The tension over whether graduating students should be job ready or career ready, combined with business needs in terms of a broad set of skills, requires resolution. Our professional bodies need to make sure that graduates are not constrained by a narrow, technocratic view of each profession. The workplace will continue to evolve and we will depend on the agility of our new graduates to adapt and to be creative.

The biggest change in our capacity to innovate could come through a better understanding of the skills needed to power the workforce of the future.

We also need to drive the exchange of ideas and knowledge between universities and businesses in new ways. This remains one of the great weaknesses of the way the Australian higher education system is structured.

Change here requires a long-term bipartisan approach. For example, in Britain a sustained effort to assist businesses take advantage of the work of universities is paying dividends. Over the past 15 years successive governments have shaped policy to incentivise research and knowledge exchange by focusing on both the supply side and the demand side.

Three areas stand out. First, despite a substantial squeeze on public spending, governments have avoided cutting back expenditure on research and development. Research councils have maintained their funding to support basic research and have been pushed to drive initiatives such as doctoral training centres in strategically significant disciplines.

Second, industry interactions with universities have been encouraged through special funding streams and universities have engaged locally to assist small and medium-sized enterprises.

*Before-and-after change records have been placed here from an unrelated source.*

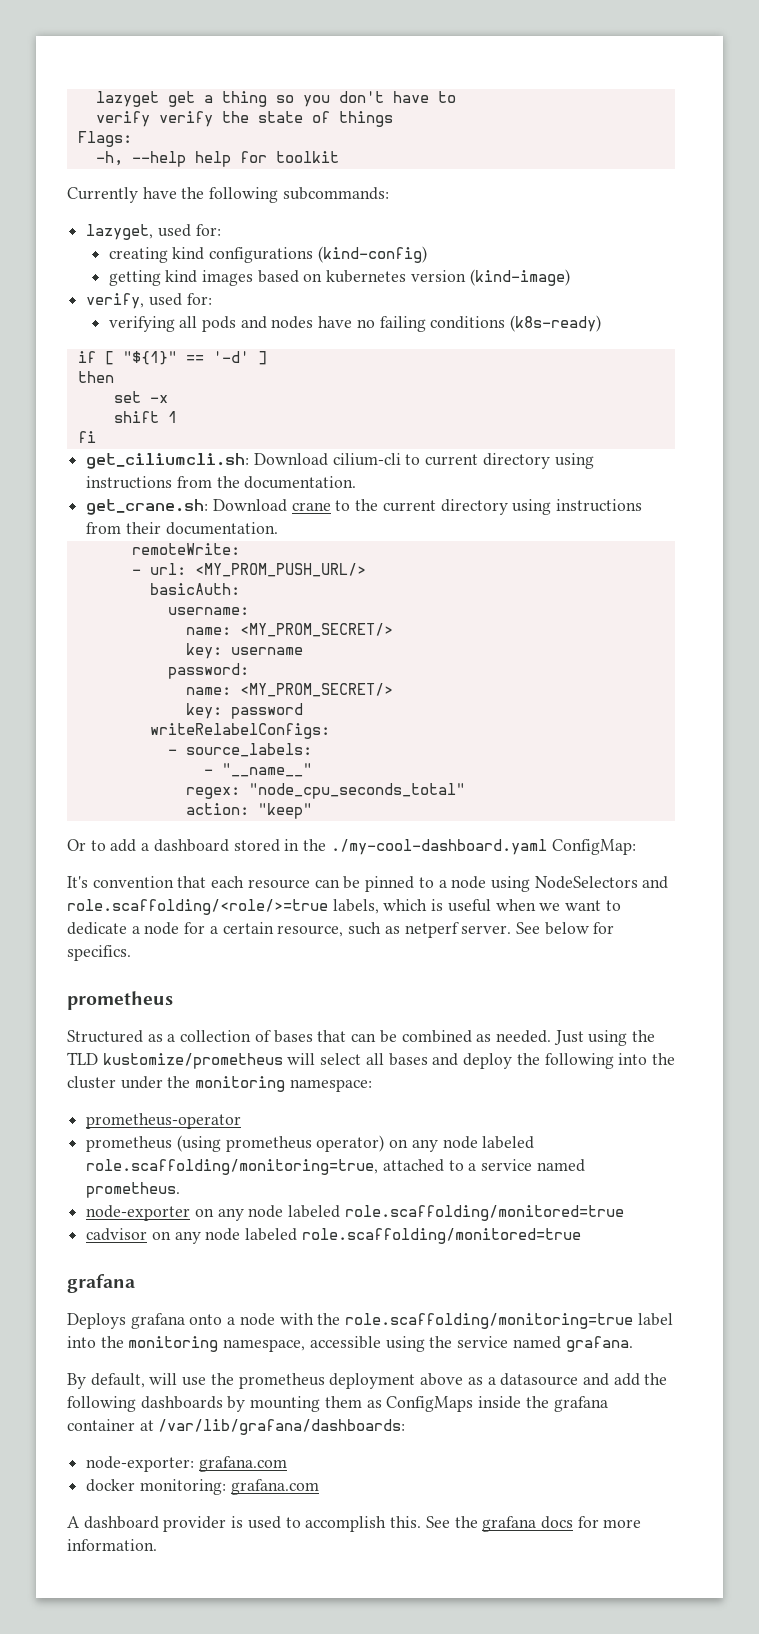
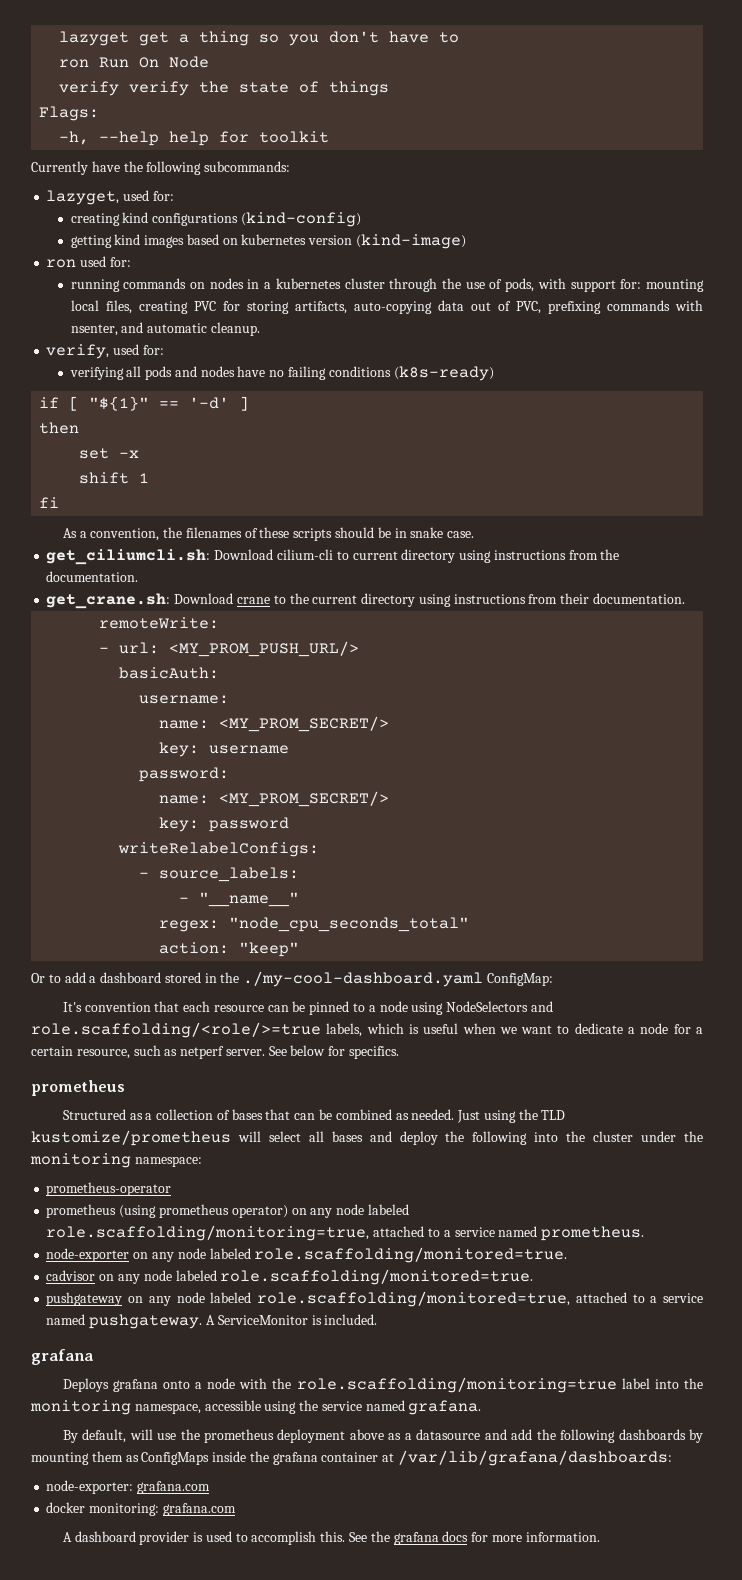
(456, 97) none -> [59,56,210,68] // ron Run On Node
(570, 277) none -> [46,256,131,268] [70,278,705,292] [70,300,703,314] [70,322,260,336] // ron used for: // running commands on nodes in a kubernetes cluster through the use of pods, with support for: mounting local files, creating PVC for storing artifacts, auto-copying data out of PVC, prefixing commands with nsenter, and automatic cleanup.
(96, 437) none -> [62,527,475,541] // As a convention, the filenames of these scripts should be in snake case.
[344,1205,624,1221] role.scaffolding/monitored=true -> [254,1247,568,1263] role.scaffolding/monitored=true.
[301,1228,581,1244] role.scaffolding/monitored=true -> [220,1269,534,1285] [46,1291,704,1307] [46,1314,378,1329] role.scaffolding/monitored=true. // pushgateway on any node labeled role.scaffolding/monitored=true, attached to a service named pushgateway. A ServiceMonitor is included.

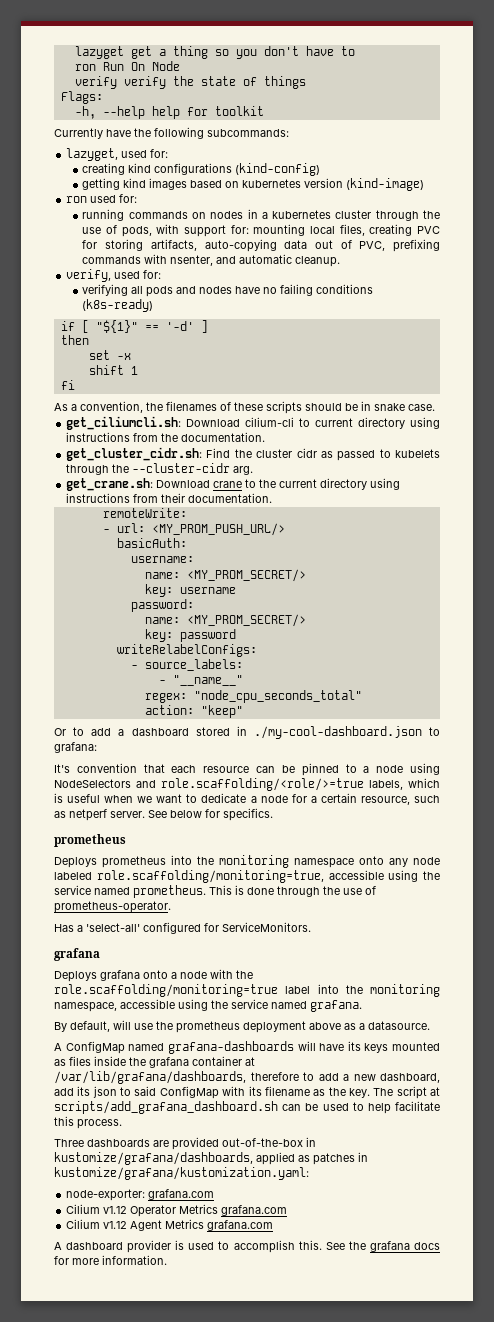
(139, 576) none -> [66,447,441,461] [66,463,254,475] // get_cluster_cidr.sh: Find the cluster cidr as passed to kubelets through the --cluster-cidr arg.
[220,971,554,987] the ./my-cool-dashboard.yaml ConfigMap: -> [253,726,440,739] [54,742,97,753] ./my-cool-dashboard.json to grafana:
[62,1109,566,1123] [31,1130,703,1146] [30,1153,202,1168] [46,1182,172,1196] [46,1204,307,1218] Structured as a collection of bases that can be combined as needed. Just using the TLD kustomize/prometheus will select all bases and deploy the following into the cluster under the monitoring namespace: // prometheus-operator // prometheus (using prometheus operator) on -> [54,855,384,868] Deploys prometheus into the monitoring namespace onto
[373,1226,451,1237] attached to a -> [328,870,440,882] accessible using the
[46,1247,568,1263] [46,1269,534,1285] [46,1291,704,1307] [46,1314,378,1329] // node-exporter on any node labeled role.scaffolding/monitored=true. // cadvisor on any node labeled role.scaffolding/monitored=true. // pushgateway on any node labeled role.scaffolding/monitored=true, attached to a service named pushgateway. A ServiceMonitor is included. -> [209,885,376,897] [54,901,171,913] [54,922,311,934] This is done through the use of prometheus-operator. // Has a 'select-all' configured for ServiceMonitors.
[416,1429,703,1443] [31,1451,210,1465] datasource and add the following dashboards by mounting them as ConfigMaps -> [368,1021,430,1030] [54,1041,440,1054] [54,1056,91,1066] datasource. // A ConfigMap named grafana-dashboards will have its keys mounted as files
[398,1450,673,1466] [46,1480,211,1494] [46,1502,160,1516] /var/lib/grafana/dashboards: // node-exporter: grafana.com // docker monitoring: -> [54,1071,440,1084] [54,1086,440,1099] [54,1101,441,1114] [54,1116,122,1129] [54,1137,316,1150] [54,1152,368,1165] [54,1167,309,1180] [66,1189,215,1201] [66,1204,288,1217] [66,1219,205,1231] /var/lib/grafana/dashboards, therefore to add a new dashboard, add its json to said ConfigMap with its filename as the key. The script at scripts/add_grafana_dashboard.sh can be used to help facilitate this process. // Three dashboards are provided out-of-the-box in kustomize/grafana/dashboards, applied as patches in kustomize/grafana/kustomization.yaml: // node-exporter: grafana.com // Cilium v1.12 Operator Metrics grafana.com // Cilium v1.12 Agent Metrics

Third, higher-risk new technologies have been propelled into the market through industry-led priorities and better approaches to fasttracking emergent technologies.

Here we need to develop our own family of initiatives closely connected to our geographical scale and the variation in industry structures around the country.

Most of our business expenditure on research and development takes place in small to mediumsized enterprises. Our policy framework has to encourage innovation in these organisations in order to help drive job growth.

This will require incentives to link universities with these enterprises. These approaches have to work at local and sub-regional levels, as one of the limiting factors for these businesses is the cost of engagement. The ability to sustain deep relationships with trusted university partners is a key to the development of relevant and localised innovation policies.

The ideas outlined by the Turnbull government late last year are a good but limited start towards transforming the culture of innovation. They will help with access to venture capital, more effective commercialisation and the creation of new spin-off companies.

Their weakness is that they do not address the range of skills needed in the future workplace and the scale of knowledge exchange needed to change the momentum in businesses. Both these issues need universities to be placed at the heart of this generation of innovation policies, and stronger linkages with the business community to be woven into the strategies of all universities.

Professor Paul Wellings is Vice-Chancellor at UOW.